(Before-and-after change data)
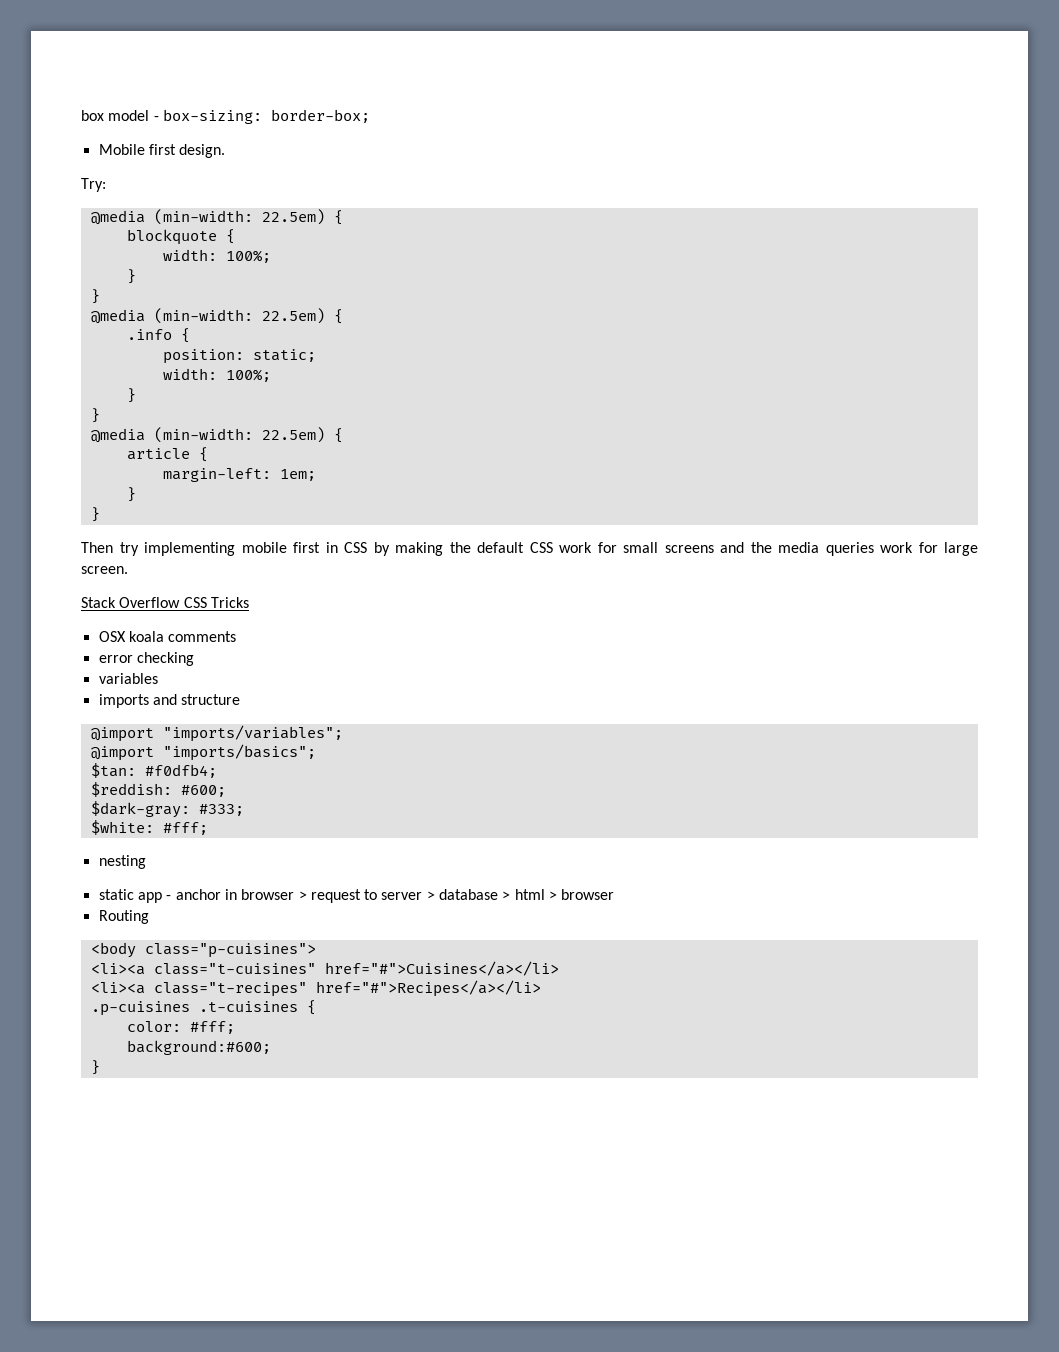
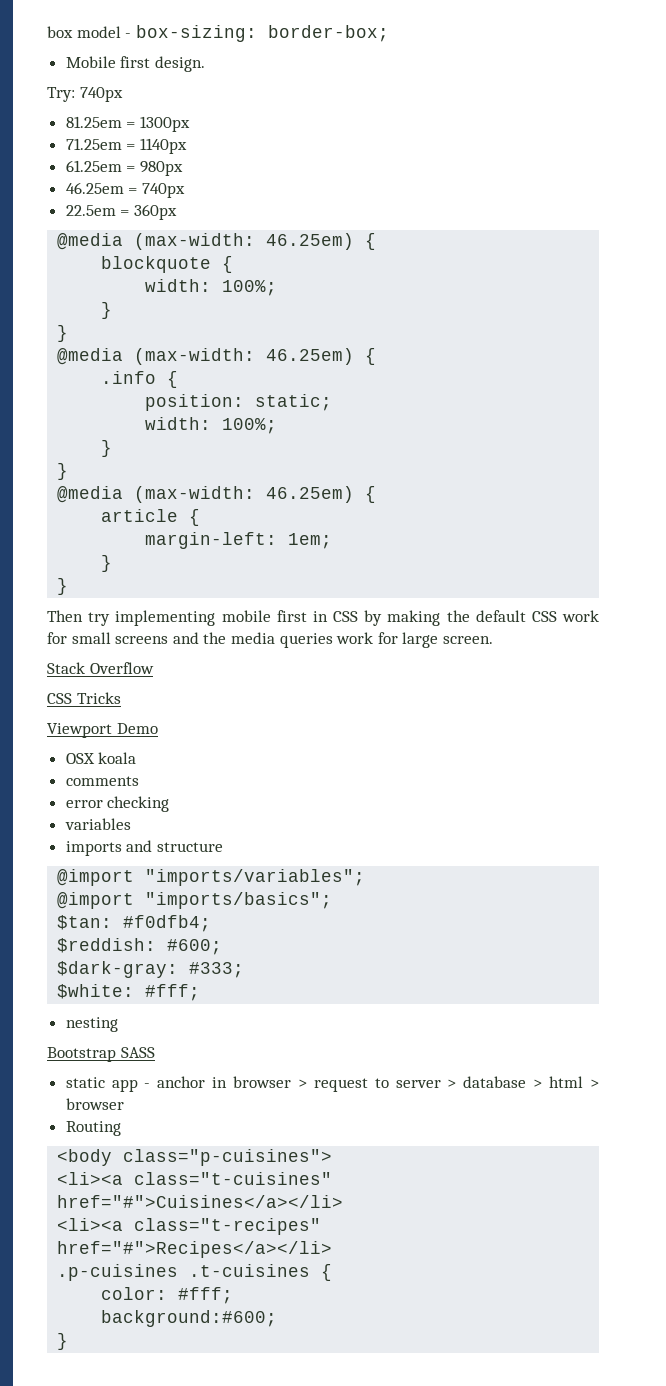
[90,209,325,225] // @media (min-width: 22.5em) -> [79,87,123,102] [65,116,190,132] [65,138,187,154] [65,160,183,176] [65,182,185,198] [65,204,177,220] [57,233,355,250] 740px // 81.25em = 1300px // 71.25em = 1140px // 61.25em = 980px // 46.25em = 740px // 22.5em = 360px // @media (max-width: 46.25em)
[153,308,325,324] (min-width: 22.5em) -> [134,348,355,365] (max-width: 46.25em)
[153,427,325,443] (min-width: 22.5em) -> [134,486,355,503] (max-width: 46.25em)
(181, 602) none -> (154, 668) //
(249, 602) none -> [47,723,158,738] // Viewport Demo
(164, 636) none -> (137, 758) //
(146, 862) none -> [47,1047,155,1062] // Bootstrap SASS

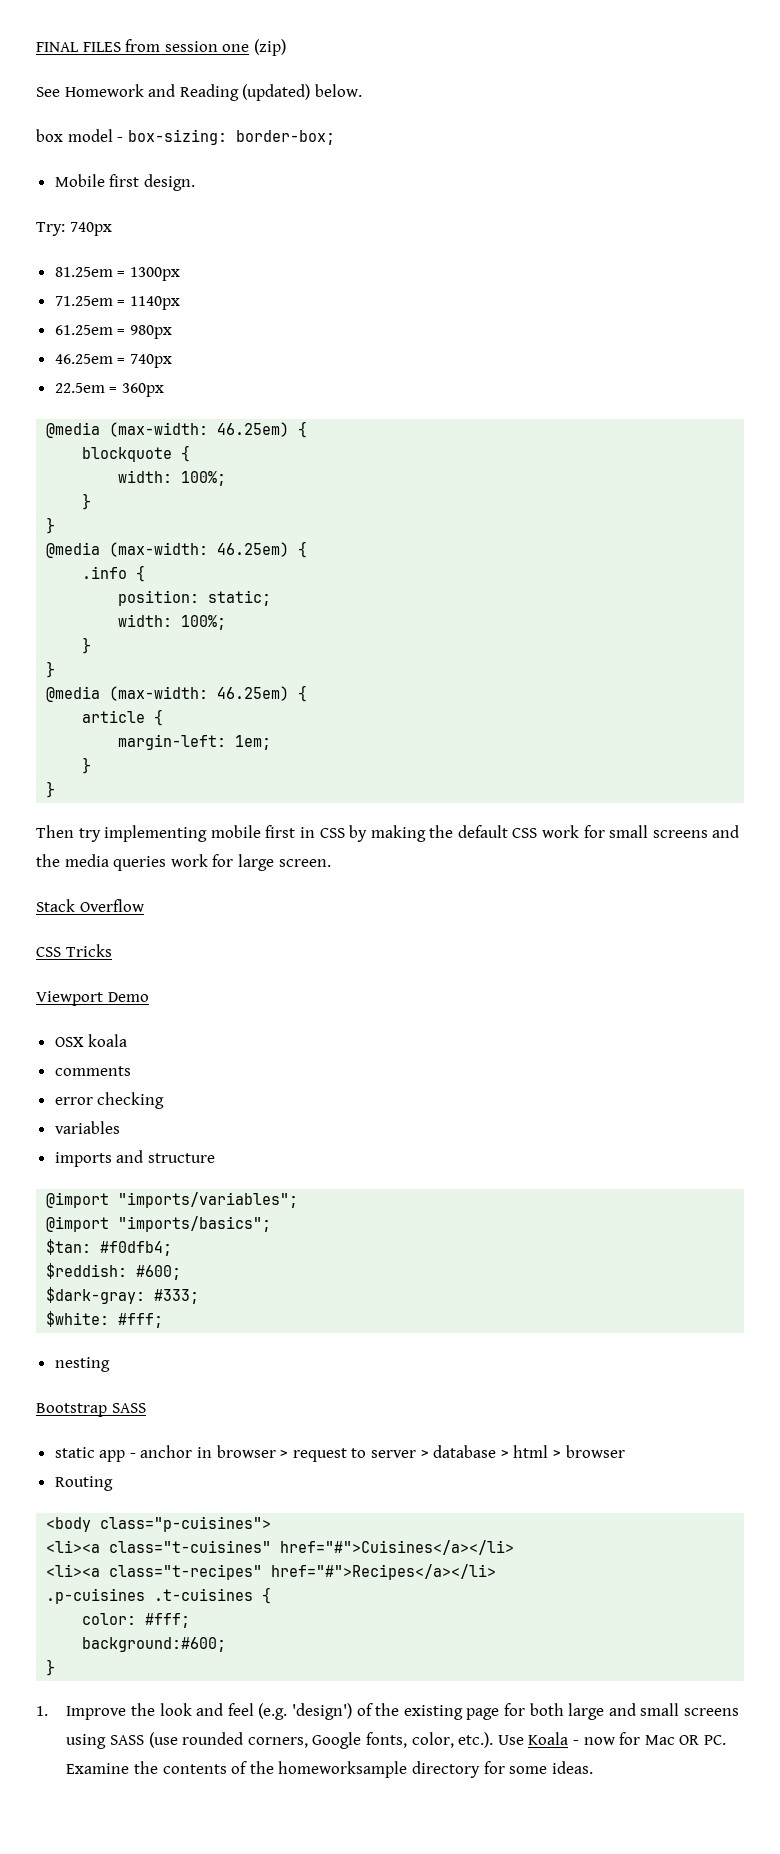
(47, 32) none -> [36,39,286,56] [36,84,362,101] FINAL FILES from session one (zip) // See Homework and Reading (updated) below. //
(69, 1341) none -> [36,1703,739,1720] [66,1732,726,1749] [66,1761,593,1778] // 1. Improve the look and feel (e.g. 'design') of the existing page for both large and small screens using SASS (use rounded corners, Google fonts, color, etc.). Use Koala - now for Mac OR PC. Examine the contents of the homeworksample directory for some ideas.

> Problem
What you return must match each record exactly and contain no images.

> Answer to this task
[90,209,325,225] // @media (min-width: 22.5em) -> [79,87,123,102] [65,116,190,132] [65,138,187,154] [65,160,183,176] [65,182,185,198] [65,204,177,220] [57,233,355,250] 740px // 81.25em = 1300px // 71.25em = 1140px // 61.25em = 980px // 46.25em = 740px // 22.5em = 360px // @media (max-width: 46.25em)
[153,308,325,324] (min-width: 22.5em) -> [134,348,355,365] (max-width: 46.25em)
[153,427,325,443] (min-width: 22.5em) -> [134,486,355,503] (max-width: 46.25em)
(181, 602) none -> (154, 668) //
(249, 602) none -> [47,723,158,738] // Viewport Demo
(164, 636) none -> (137, 758) //
(146, 862) none -> [47,1047,155,1062] // Bootstrap SASS

(47, 32) none -> [36,39,286,56] [36,84,362,101] FINAL FILES from session one (zip) // See Homework and Reading (updated) below. //
(69, 1341) none -> [36,1703,739,1720] [66,1732,726,1749] [66,1761,593,1778] // 1. Improve the look and feel (e.g. 'design') of the existing page for both large and small screens using SASS (use rounded corners, Google fonts, color, etc.). Use Koala - now for Mac OR PC. Examine the contents of the homeworksample directory for some ideas.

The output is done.